Daring to look: Dorothea Lange's photographs and reports from the field
By Anne Whiston Spirn, Dorothea Lange
University of Chicago Press, 2008

-------------------

Notes:

1 Anne Whiston Spirn reports that Dorothea Lange had arranged for Ansel Adams to prepare images for a book on West Coast migrant labor. When she asked her FSA boss to make the negatives available to Adams he refused. She then traveled to Washington DC so that she could herself supervise printing at the FSA lab. Her boss believed that this would throw the lab into chaos and quickly arranged for her to be sent to North Carolina. He contacted Howard Odum, head of the Institute for Research in Social Science at the University of North Carolina. Odum arranged for Lange to assist two researchers in their investigation of sharecropping and tenant farming in the Piedmont region of the state. As Sprin says, within four days of her arrval in Washington, "doubtless wholly unaware of the plot, and presumably after frantic hours in the FSA lab supervising the printing of her negatives for the book, Lange was out of Washington and on Zollie Lyons's farm in Wake County, North Carolina."
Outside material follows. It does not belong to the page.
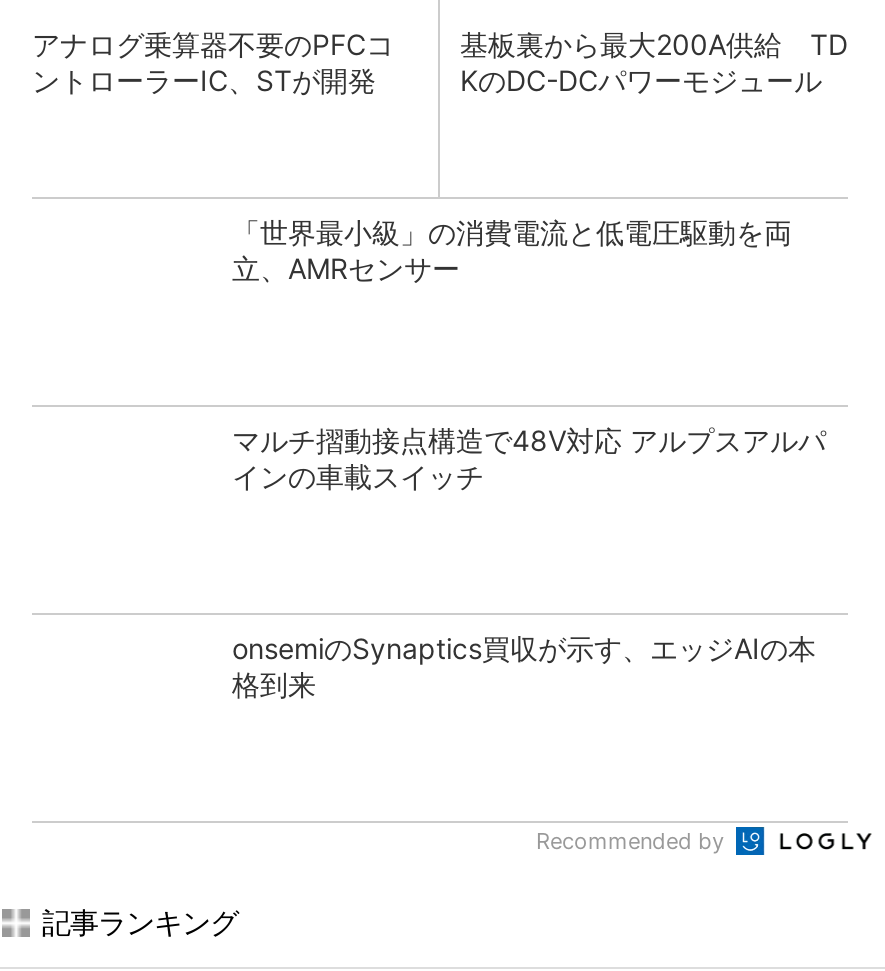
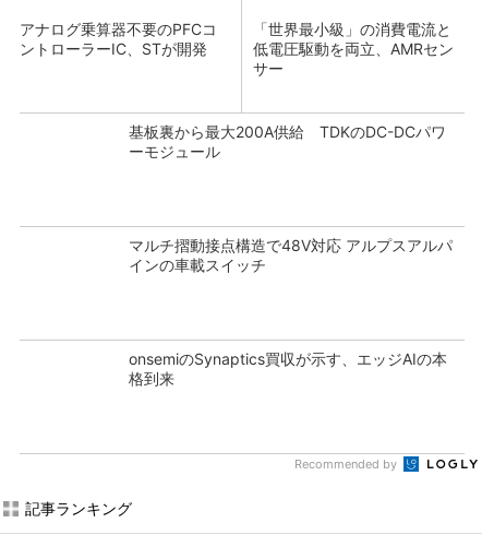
[460,27,848,97] 基板裏から最大200A供給 TD | KのDC-DCパワーモジュール -> [253,20,454,78] 「世界最小級」の消費電流と | 低電圧駆動を両立、AMRセン | サー
[232,215,792,285] 「世界最小級」の消費電流と低電圧駆動を両 | 立、AMRセンサー -> [129,122,446,160] 基板裏から最大200A供給 TDKのDC-DCパワ | ーモジュール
2 The project that Odum arranged for Lange was called "research through photography" and was considered to be a "Photographic Study of the 13 County Subregional Area" of the Piedmont. The two researchers identified places to visit and arranged with landowners and sharecroppers for the photographs to be taken. Lange and the researchers made notes of their visits and the photos taken. These are the source of the field notes I've summarized or quoted in this piece.

3 Source: Spirn's book, Daring to Look, p. 93.